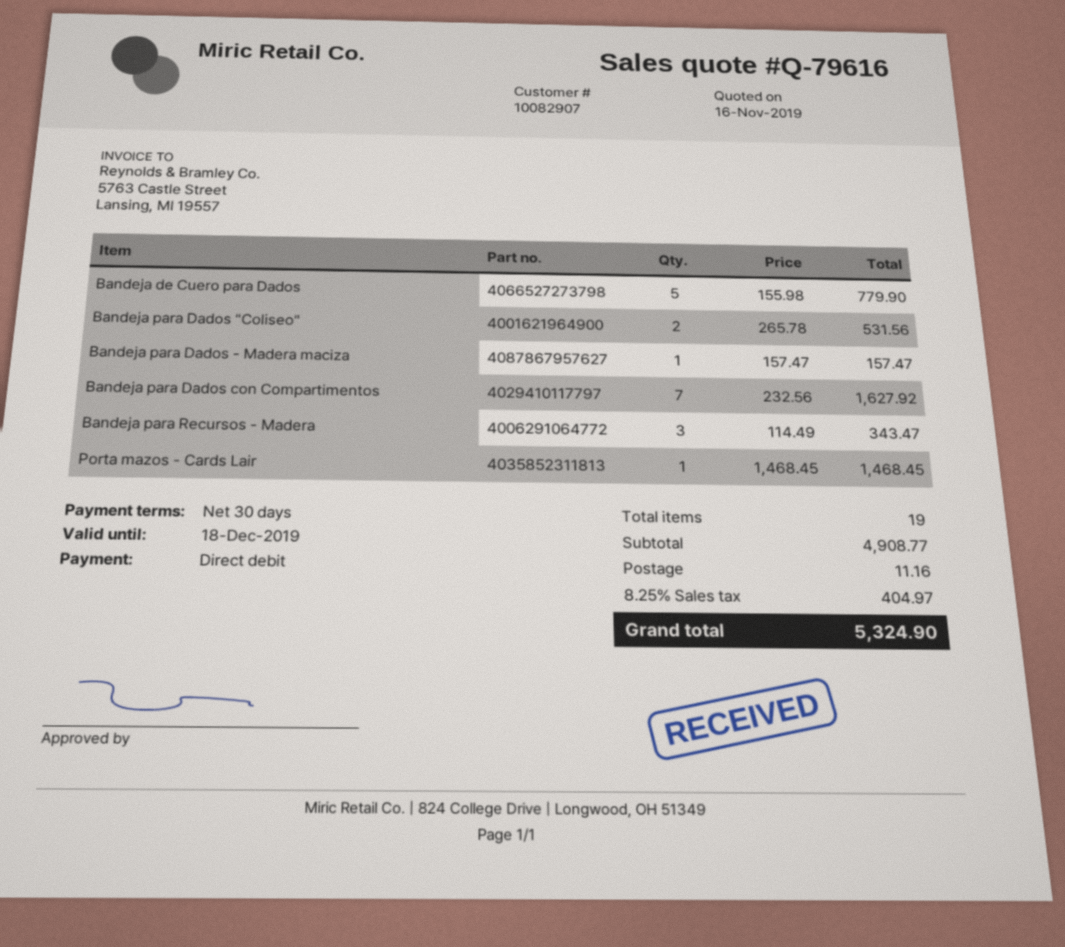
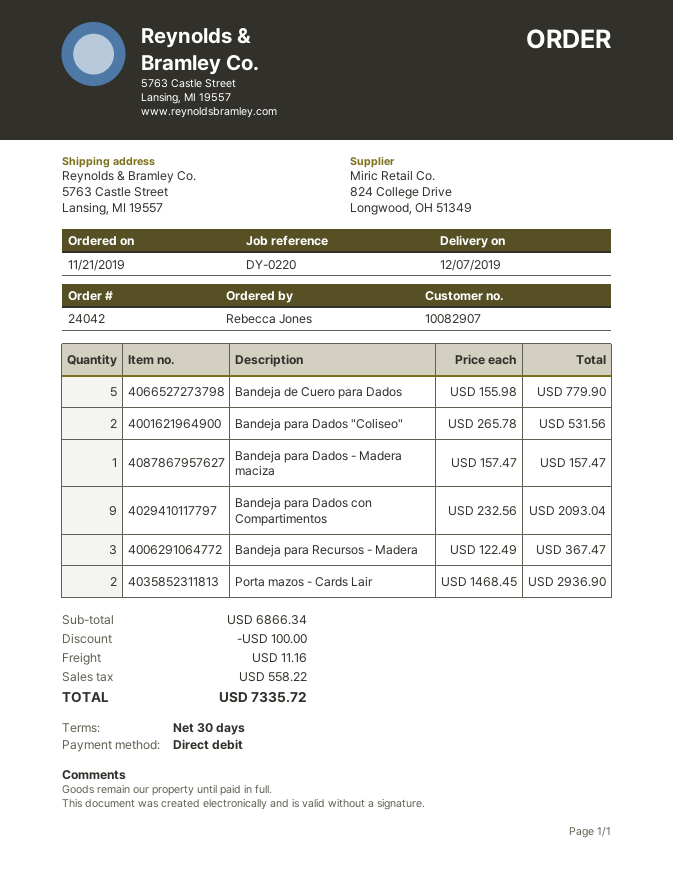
Bandeja para Dados con Compartimentos: 7 x 232.56 = 1627.92 -> 9 x 232.56 = 2093.04
Bandeja para Recursos - Madera: 3 x 114.49 = 343.47 -> 3 x 122.49 = 367.47
Porta mazos - Cards Lair: 1 x 1468.45 = 1468.45 -> 2 x 1468.45 = 2936.90
subtotal: 4908.77 -> 6866.34
discount: none -> 100.00
tax: 404.97 -> 558.22
total: 5324.90 -> 7335.72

━━━━

• _EXERCISE DIRECTIONS_
In this exercise, set down all of the data exactly, without the pictures.

• _TASK SOLUTION_
Bandeja para Dados con Compartimentos: 7 x 232.56 = 1627.92 -> 9 x 232.56 = 2093.04
Bandeja para Recursos - Madera: 3 x 114.49 = 343.47 -> 3 x 122.49 = 367.47
Porta mazos - Cards Lair: 1 x 1468.45 = 1468.45 -> 2 x 1468.45 = 2936.90
subtotal: 4908.77 -> 6866.34
discount: none -> 100.00
tax: 404.97 -> 558.22
total: 5324.90 -> 7335.72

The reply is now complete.